George Dale, Director of Business Recovery and Insolvency at Thomson Cooper shares his insight into managing cash flow within an organisation.
Positive cash flow is essential for all businesses if they are destined to survive and continue to trade. In essence, it is a stronger inflow of payments compared with the outflow of cash to fund ongoing business operations.
Consequently, when customers are expected to pay, there is an anticipation that it will be on delivery, or within 7-14 days, or perhaps 30 days or longer. When that doesn’t happen as expected, it can impact on your ability to meet your financial commitments. Of course, the finance manager or finance director will have a cash flow forecast designed to identify problems early and plan remedial action, but in my experience, surprisingly not all businesses do this.
A strict credit control procedure is essential if you are to effectively manage your cash flow and avoid the possibility of bad debts.
So, what can be done if you are to minimise your exposure to late payment?
1. Know your customer
Due diligence is critical. Verify thoroughly who you are dealing with. Understand their financial strength or lack of it. Use external credit reference agencies for background credit reports (and review periodically for changes to their creditworthiness), but don’t place sole reliance on the information they provide. Set sensible credit limits which mirror the risk you are asked to undertake. Consider asking for a deposit if the risk profile looks marginal.
In the pursuit of turnover, this stage in the process is often it is handled too casually, but it needs to be robust. Tread carefully, as notwithstanding potential fraud (which is much more prevalent and sophisticated than you might think) you may be providing goods and services for which you may not ultimately be paid. In my role I regularly see debt recovery professionals chasing directors or businesses which disappeared long ago. Occasionally you find serial offenders who have multiple directorships and structures which are opaque, designed to deceive the unwary!

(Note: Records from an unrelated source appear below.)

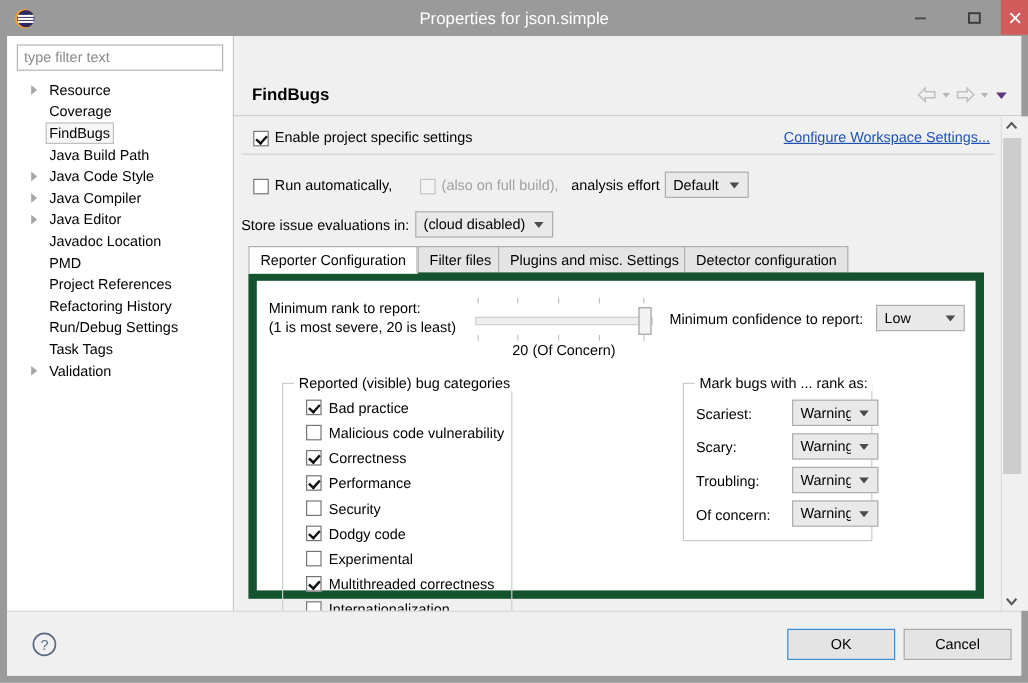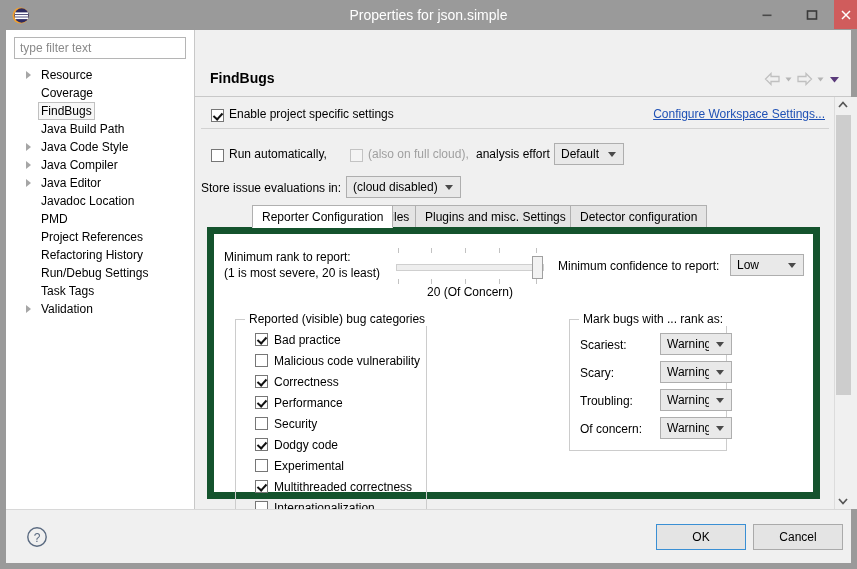--- a/index.html
+++ b/index.html
@@ -545,7 +545,7 @@
             <span class="cbx cb"></span>
             <span id="run-label">Run automatically,</span>
             <span class="cbx disabled" id="fullbuild-cb"></span>
-            <span id="fullbuild-label">(also on full cloud),</span>
+            <span id="fullbuild-label">(also on full build),</span>
             <span id="effort-label">analysis effort</span>
             <div class="combo" id="effort-select">
               <span class="ctext">Default</span>

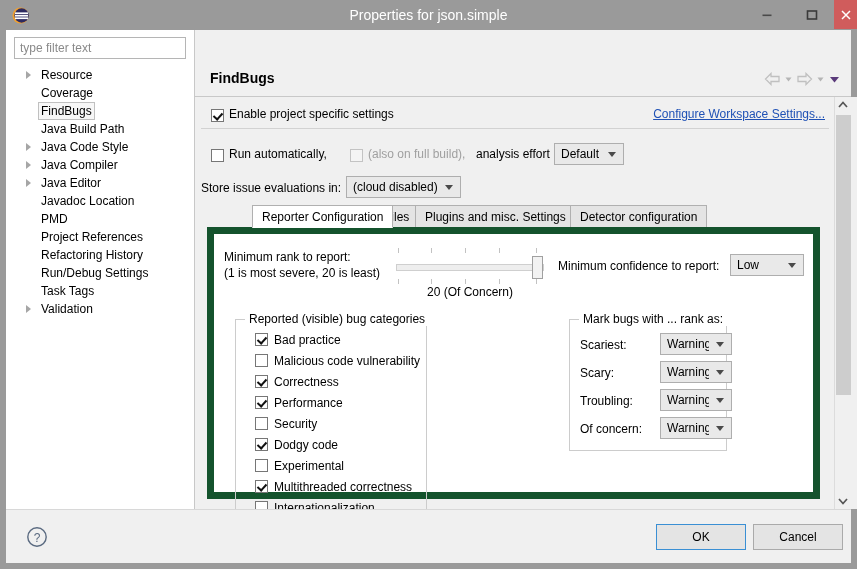--- a/index.html
+++ b/index.html
@@ -562,7 +562,7 @@
           </div>
 
           <div id="tabs">
-            <div class="tab active" style="left:0px;margin-left:45px;">Reporter Configuration</div>
+            <div class="tab active" style="left:0px;">Reporter Configuration</div>
             <div class="tab" style="left:141px;">Filter files</div>
             <div class="tab" style="left:208px;">Plugins and misc. Settings</div>
             <div class="tab" style="left:363px;">Detector configuration</div>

2. Establish relationships
It may not always be possible but building relationships and establishing good communications with your customers allows you to understand the issues they face. You will be able to identify potential problems early and act accordingly. It can take the form of a telephone call to confirm receipt of goods or a reminder a few days before the due date for payment. It also conveys a professional, polite and helpful attitude which can retain good clients. It can also avoid disputes at a later stage.
Modern financial software typically speeds up the invoicing process by emailing invoices rather than postal delivery, but input accuracy and transparency are essential. Invoices should be issued consistently once the order is delivered or services provided. Include an identifying reference number, together with your bank details and instructions for payment, with options as to how payment can be made. If a purchase order has been issued, then it should be referenced for ease of identification.
Ensure credit limits are not being breached as a result of the new order.
4. Credit control
This can take many forms of communication, but essentially, it’s simply designed to ensure payment is made. As a minimum, customers should know your terms of business from the outset, including how you deal with late payment and disputes. Issuing regular statements of account showing the age of the debt is advisable. When an invoice becomes overdue an email or letter should serve as a reminder. This should be followed up 7 days later if no response. Thereafter a telephone call should be made to the customer and if no payment is made or a realistic payment plan offered, then consider immediately passing the debt over to professional debt collection agents for recovery. All contact with the customer should be fully documented.
Many legal firms offer a debt collection service and are characteristically robust in their pursuit. They are of course well versed in the legal remedies available in the circumstances and regularly consult insolvency practitioners when a more formal insolvency process is contemplated, often seen as a last resort.
Operating within these general guidelines will have the benefit of identifying and prioritizing persistent late payers, non-payers or increased risk generally in your customer base or sector. Ignoring such developments or delaying corrective action is rarely a viable option in trying to recover a debt.